Photos of Siberia's Mysterious Craters

Seven giant craters have mysteriously appeared in northern Siberia, possibly due to methane gas released from melting permafrost. Check out these jaw-dropping photos of the strange geological structures. [Read full story about the Siberian craters]

This crater, in the Yamal Peninsula, was discovered in 2014 by helicopter pilots 19 miles (30 kilometers) from Bovanenkovo, a major gas field in the Yamalo-Nenets autonomous district. (Image credit: Marya Zulinova/The Siberian Times) 

Four Arctic craters can be seen in this satellite image: B1, the famous Yamal hole located 19 miles (30 kilometers) from Bovanenkovo; B2, the recently discovered crater located 6.2 miles (10 km) south of Bovanenkovo; B3, a crater located 56 miles (90 km) from Antipayuta village; and B4, a crater located near Nosok village, north of the Krasnoyarsk region near Taymyr Peninsula. (Image credit:Vasily Bogoyavlensky)

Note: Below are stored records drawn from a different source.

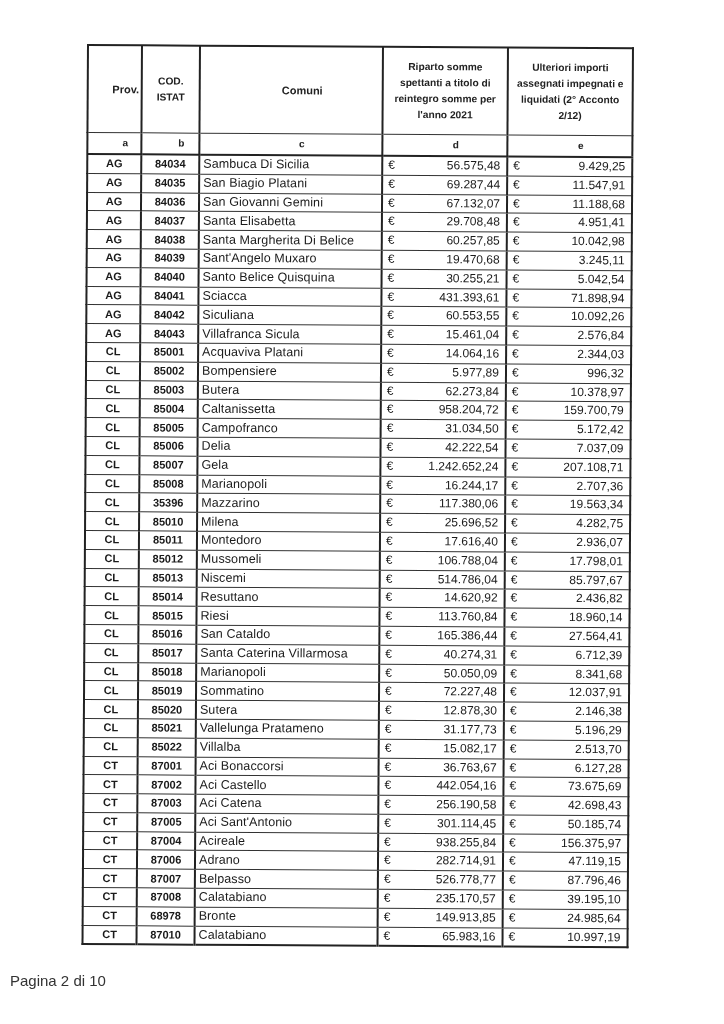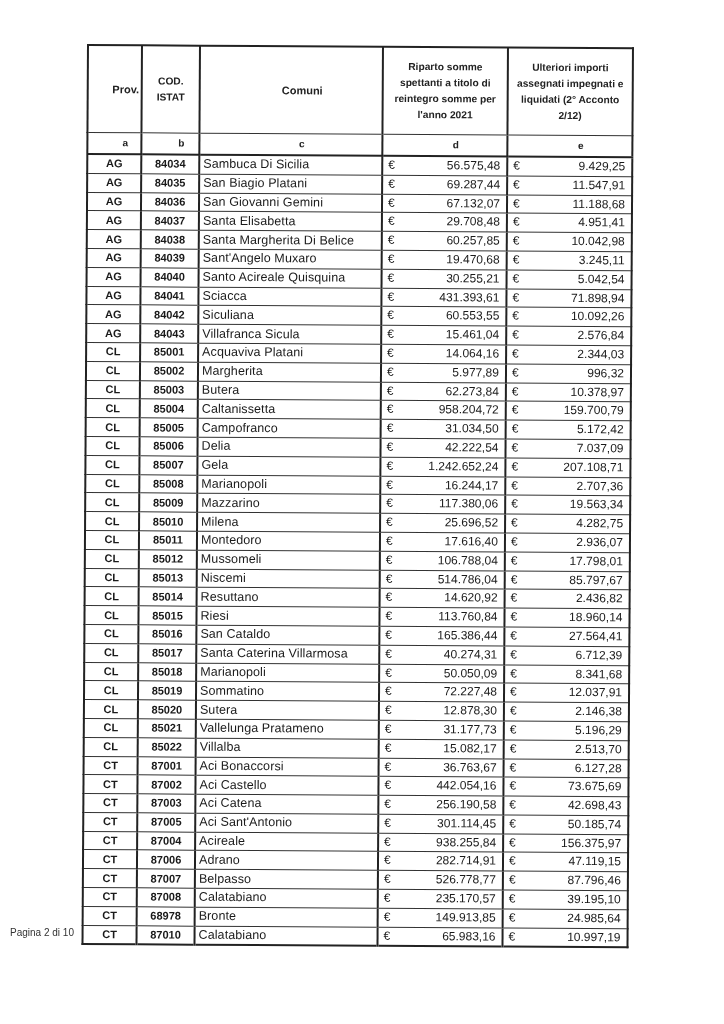--- a/index.html
+++ b/index.html
@@ -25,21 +25,21 @@
   #doc-table thead tr.hdr th { height: 86px; font-size: 11px; }
   #doc-table thead tr.hdr th.wrap { white-space: normal; font-size: 10.2px; line-height: 16px; padding: 0 2px; }
   #doc-table thead tr.letters th { height: 20px; font-size: 10px; border-bottom: 2px solid #222; }
   #doc-table th.thick-r, #doc-table td.thick-r { border-right: 2px solid #222; }
   #doc-table tbody td { height: 17.8px; font-size: 12px; line-height: 17px; }
   td.prov, td.cod { text-align: center; font-weight: bold; font-size: 11px !important; }
   td.com { padding-left: 3px !important; font-size: 12.5px !important; letter-spacing: 0.1px; }
   td.money { position: relative; }
   td.money .cur { position: absolute; left: 5px; top: 0; }
   td.money .amt { position: absolute; right: 6px; top: 0; }
-  #page-footer { position: absolute; left: 10px; top: 927px; font-size: 10px; color: #333;
+  #page-footer { position: absolute; left: 10px; top: 972px; font-size: 15px; color: #333;
                  font-family: "Liberation Sans", sans-serif; }
 </style>
 </head>
 <body>
 
 <table id="doc-table">
   <colgroup>
     <col class="c-prov">
       <col class="c-cod">
       <col class="c-com">
@@ -137,21 +137,21 @@
           <span class="amt">19.470,68</span>
         </td>
         <td class="money">
           <span class="cur">€</span>
           <span class="amt">3.245,11</span>
         </td>
       </tr>
       <tr>
         <td class="prov thick-r">AG</td>
         <td class="cod thick-r">84040</td>
-        <td class="com thick-r">Santo Acireale Quisquina</td>
+        <td class="com thick-r">Santo Belice Quisquina</td>
         <td class="money thick-r">
           <span class="cur">€</span>
           <span class="amt">30.255,21</span>
         </td>
         <td class="money">
           <span class="cur">€</span>
           <span class="amt">5.042,54</span>
         </td>
       </tr>
       <tr>
@@ -202,21 +202,21 @@
           <span class="amt">14.064,16</span>
         </td>
         <td class="money">
           <span class="cur">€</span>
           <span class="amt">2.344,03</span>
         </td>
       </tr>
       <tr>
         <td class="prov thick-r">CL</td>
         <td class="cod thick-r">85002</td>
-        <td class="com thick-r">Margherita</td>
+        <td class="com thick-r">Bompensiere</td>
         <td class="money thick-r">
           <span class="cur">€</span>
           <span class="amt">5.977,89</span>
         </td>
         <td class="money">
           <span class="cur">€</span>
           <span class="amt">996,32</span>
         </td>
       </tr>
       <tr>
@@ -292,21 +292,21 @@
           <span class="cur">€</span>
           <span class="amt">16.244,17</span>
         </td>
         <td class="money">
           <span class="cur">€</span>
           <span class="amt">2.707,36</span>
         </td>
       </tr>
       <tr>
         <td class="prov thick-r">CL</td>
-        <td class="cod thick-r">85009</td>
+        <td class="cod thick-r">35396</td>
         <td class="com thick-r">Mazzarino</td>
         <td class="money thick-r">
           <span class="cur">€</span>
           <span class="amt">117.380,06</span>
         </td>
         <td class="money">
           <span class="cur">€</span>
           <span class="amt">19.563,34</span>
         </td>
       </tr>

Satellite image of the site before the formation of the Yamal hole (B1). K1 and the red outline show the hillock formed before the emission of methane gas. Yellow outlines show potentially dangerous areas where gas could erupt. (Image credit: Marya Zulinova/The Siberian Times)

Satellite images showing a mound of Earth before the gas emission that formed crater B2 (top). Lakes formed at a couple of the craters, and more than 20 smaller craters were found nearby (bottom). (Image credit: Marya Zulinova/The Siberian Times)

The Yamal lake showing signs of gas emission. (Image credit: Marya Zulinova/The Siberian Times)

Crater B3, located 56 miles (90 km) from Antipayuta village, Yamal district (top). Crater B4, located near Nosok village, north of the Krasnoyarsk region, near Taymyr Peninsula. (Image credit: local residents/The Siberian Times)

The ring of soil around these craters suggests an underground explosion. (Image credit: Vasily Bogoyavlensky/The Siberian Times)

The Russian Center of Arctic Exploration embarked on an expedition to Yamal crater in early November 2014. The researchers were the first in the world to climb down into the crater. (Image credit: Vladimir Pushkarev/The Siberian Times)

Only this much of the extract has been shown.